Nos amis les hommes. 18/05/2019

A l’heure où les scientifiques alertent les populations sur la disparition de quelques espèces menacées, il semblerait que le ‘’connard moyen’’ continue son expansion à travers le monde sans qu’aucune règle ou aucuns prédateurs ne puissent mettre fin à sa prolifération. Répandu sur toute la planète, de manière assez équitable, il est faux de penser qu’il se reproduise plus facilement dans des environnements sombres et opaques, où la violence familiale, l’alcool et les préceptes religieux millénaires prennent le pas sur la vie et le bon sens. Car l’espèce la plus dangereuse et la plus sournoise évolue dans la lumière du jour, les banlieues cossues et les rangs populistes politiques de l’Amérique de droite. Celle où il est de bon ton de jurer de dire la vérité sur la Bible, un livre de récits aussi approximatifs que farfelus, mais qui ancre la nation laïque du cholestérol dans une espèce d’espace-temps différent du notre.

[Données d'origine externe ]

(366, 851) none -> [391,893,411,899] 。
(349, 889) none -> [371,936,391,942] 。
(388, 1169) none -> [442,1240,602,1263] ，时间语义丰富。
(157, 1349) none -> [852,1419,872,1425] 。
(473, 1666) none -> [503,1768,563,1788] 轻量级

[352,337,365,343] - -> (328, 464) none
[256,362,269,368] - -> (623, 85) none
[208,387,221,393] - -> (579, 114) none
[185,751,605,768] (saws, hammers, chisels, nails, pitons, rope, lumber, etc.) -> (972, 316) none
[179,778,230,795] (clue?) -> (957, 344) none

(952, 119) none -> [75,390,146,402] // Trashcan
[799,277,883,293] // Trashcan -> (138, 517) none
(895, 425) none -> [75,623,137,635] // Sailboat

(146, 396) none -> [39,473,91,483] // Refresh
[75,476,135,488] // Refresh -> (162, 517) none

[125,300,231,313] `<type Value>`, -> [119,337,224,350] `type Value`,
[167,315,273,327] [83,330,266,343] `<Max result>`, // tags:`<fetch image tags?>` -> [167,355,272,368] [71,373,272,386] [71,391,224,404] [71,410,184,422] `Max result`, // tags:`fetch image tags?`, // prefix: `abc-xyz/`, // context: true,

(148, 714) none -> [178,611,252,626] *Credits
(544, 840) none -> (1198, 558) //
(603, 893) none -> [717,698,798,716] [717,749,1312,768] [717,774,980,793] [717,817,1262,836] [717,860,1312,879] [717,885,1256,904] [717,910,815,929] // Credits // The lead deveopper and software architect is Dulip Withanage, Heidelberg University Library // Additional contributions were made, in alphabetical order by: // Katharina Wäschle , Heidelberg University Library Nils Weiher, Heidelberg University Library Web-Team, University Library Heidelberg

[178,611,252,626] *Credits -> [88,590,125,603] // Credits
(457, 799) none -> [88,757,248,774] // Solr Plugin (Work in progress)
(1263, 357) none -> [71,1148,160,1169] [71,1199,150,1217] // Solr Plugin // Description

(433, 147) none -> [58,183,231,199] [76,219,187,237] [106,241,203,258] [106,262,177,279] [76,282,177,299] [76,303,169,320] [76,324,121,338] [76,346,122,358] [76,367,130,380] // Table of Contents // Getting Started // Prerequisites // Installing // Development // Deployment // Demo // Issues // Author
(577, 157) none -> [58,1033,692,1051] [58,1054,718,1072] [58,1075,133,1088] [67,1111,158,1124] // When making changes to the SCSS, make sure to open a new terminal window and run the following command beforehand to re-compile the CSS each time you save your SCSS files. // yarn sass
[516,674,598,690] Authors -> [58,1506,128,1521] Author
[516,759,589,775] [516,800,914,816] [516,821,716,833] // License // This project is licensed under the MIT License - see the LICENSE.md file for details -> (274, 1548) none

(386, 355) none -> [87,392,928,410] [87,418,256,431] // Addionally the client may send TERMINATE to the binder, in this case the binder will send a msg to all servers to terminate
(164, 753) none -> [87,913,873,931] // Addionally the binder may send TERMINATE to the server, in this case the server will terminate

A l’heure où la réflexion la plus judicieuse, et la plus humaine pour la planète serait de limiter la procréation pendant quelques temps pour éviter d’y rajouter des bouches à nourrir et des pourvoyeurs de CO2, à l’heure où les femmes se doivent d’être protégées des prédateurs, des abus sexuels et des choix uniquement masculins de vieux débris aussi austères que leurs idées, où leur corps n’est souvent qu’un objet fait pour la reproduction et les tâches ménagères, à l’heure où les censeurs en tous genres préfèrent voir pointer des flingues que des tétons jolis sur le Net, voici que l’Amérique profonde fait un nouveau pas dans l’obscurantisme le plus nauséabond. ‘’Sweet Home Alabama’’ qu’ils chantaient…Il semblerait que chez tous ces anti-avortement réac, le cerveau ait lui aussi paradoxalement arrêté de grandir à la naissance. Ce pays de cow-boys devient de plus en plus flippant. La vieille arrière garde blanche a tellement peur de disparaître avant les koalas qu’elle est prête à faire n’importe quoi pour préserver sa descendance, quitte à détruire pour de bon des vies humaines, celles de ‘’bâtards’’ au futur compliqué, de femmes abusées et contraintes. En politique pour éviter d’avoir à subir quelques gros cons pathétiques ou corrompus, on peut utiliser le droit de vote. Mais aujourd’hui un peu partout dans le monde, pour éviter d’avoir un enfant non désiré on pourra juste utiliser un cintre, un cheval ou n’importe quel produit de Monsanto.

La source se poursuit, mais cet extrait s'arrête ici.